EXERCISE: Once the pictures are removed, restate the data below word for word.

AVAILABLE DATA:
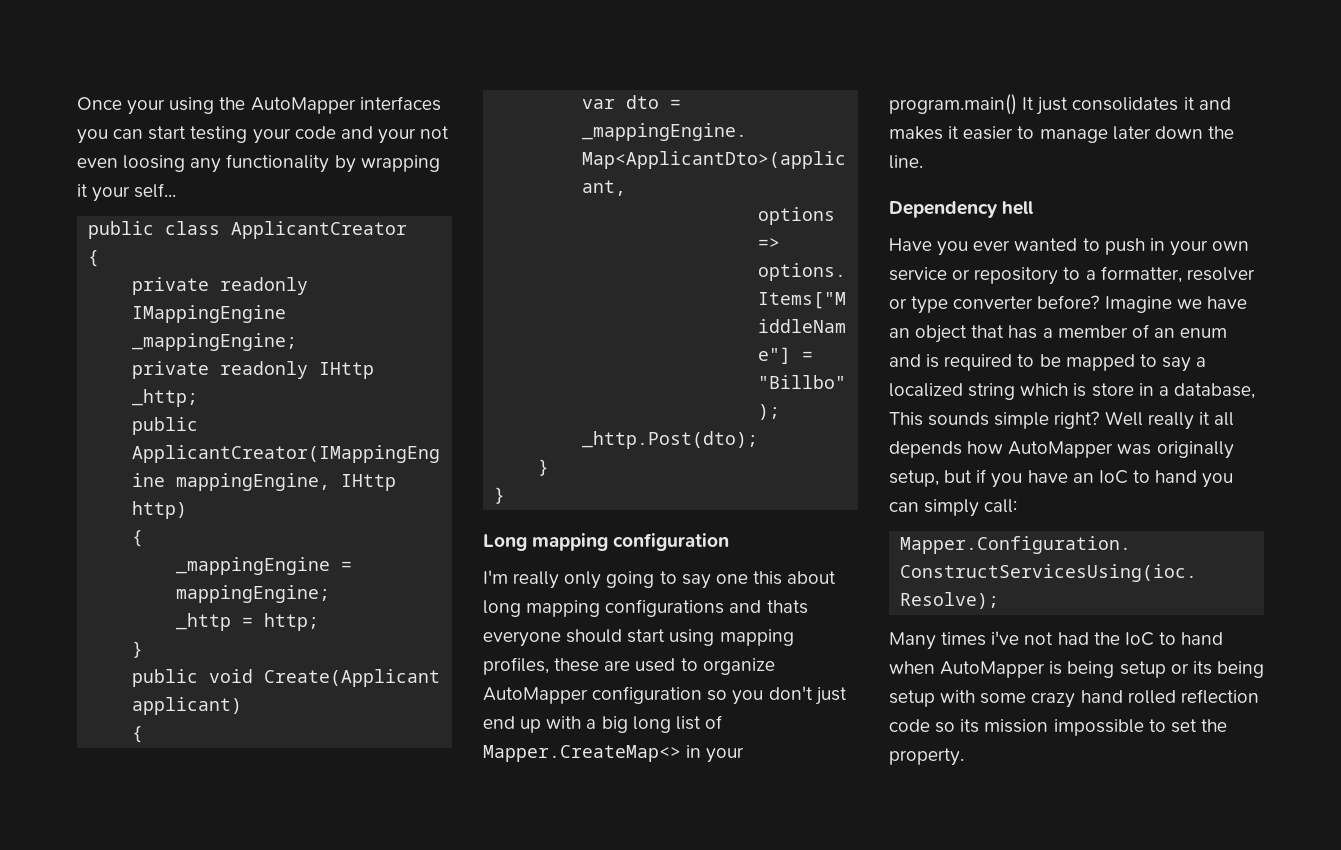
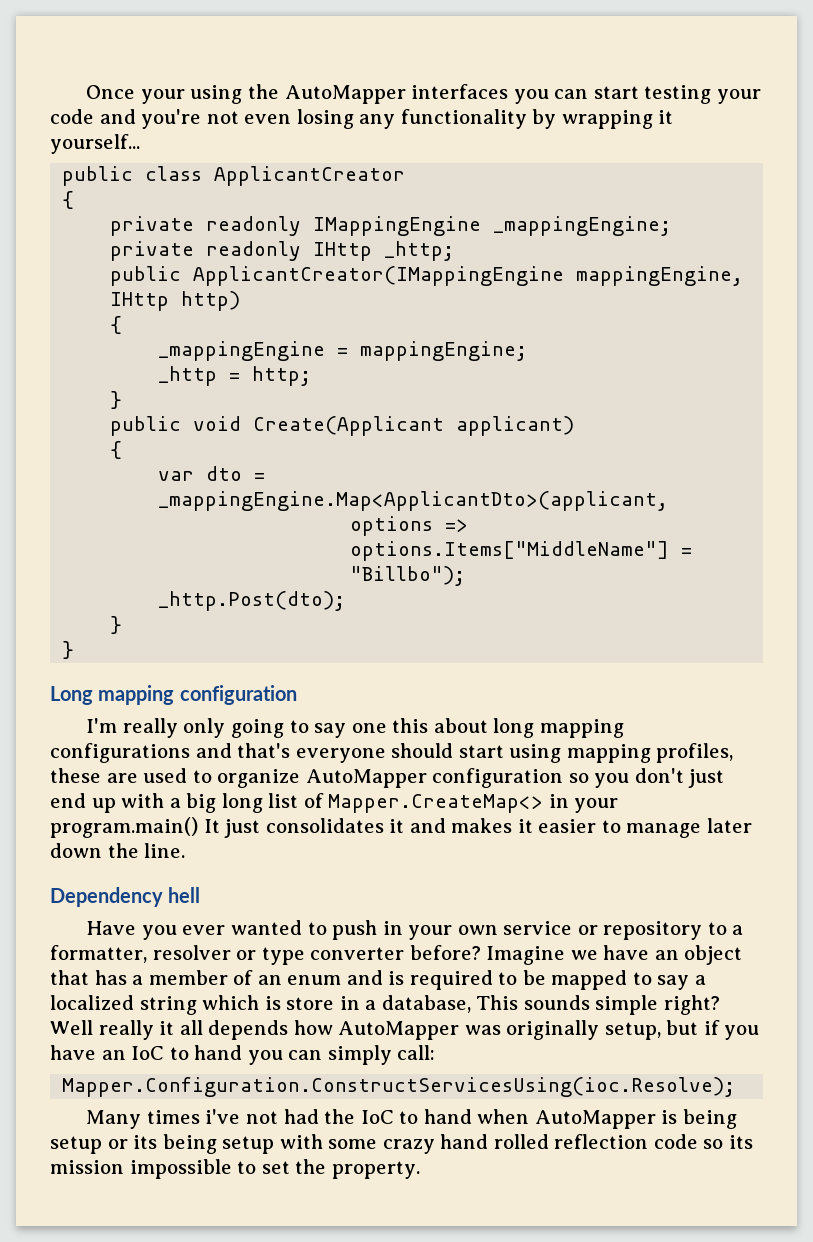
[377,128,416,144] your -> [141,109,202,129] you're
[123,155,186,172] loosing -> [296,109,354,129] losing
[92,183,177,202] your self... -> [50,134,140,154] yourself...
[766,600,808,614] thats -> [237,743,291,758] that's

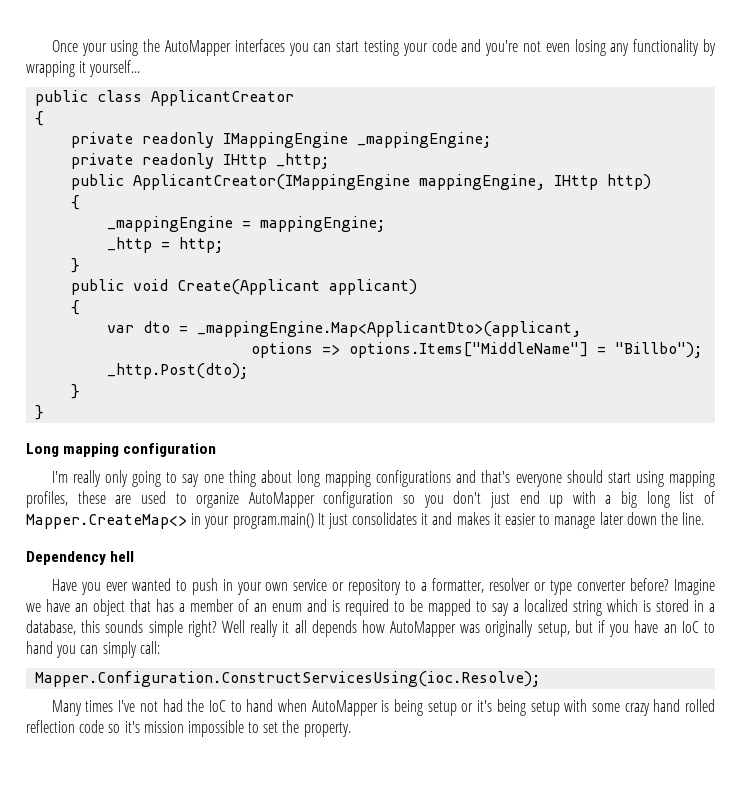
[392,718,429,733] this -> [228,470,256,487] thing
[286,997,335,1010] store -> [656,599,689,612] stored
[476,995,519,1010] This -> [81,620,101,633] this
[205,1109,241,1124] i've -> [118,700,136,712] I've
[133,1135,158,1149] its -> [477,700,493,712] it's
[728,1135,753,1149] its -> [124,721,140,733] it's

OUTPUT BELOW:
[377,128,416,144] your -> [141,109,202,129] you're
[123,155,186,172] loosing -> [296,109,354,129] losing
[92,183,177,202] your self... -> [50,134,140,154] yourself...
[766,600,808,614] thats -> [237,743,291,758] that's

[392,718,429,733] this -> [228,470,256,487] thing
[286,997,335,1010] store -> [656,599,689,612] stored
[476,995,519,1010] This -> [81,620,101,633] this
[205,1109,241,1124] i've -> [118,700,136,712] I've
[133,1135,158,1149] its -> [477,700,493,712] it's
[728,1135,753,1149] its -> [124,721,140,733] it's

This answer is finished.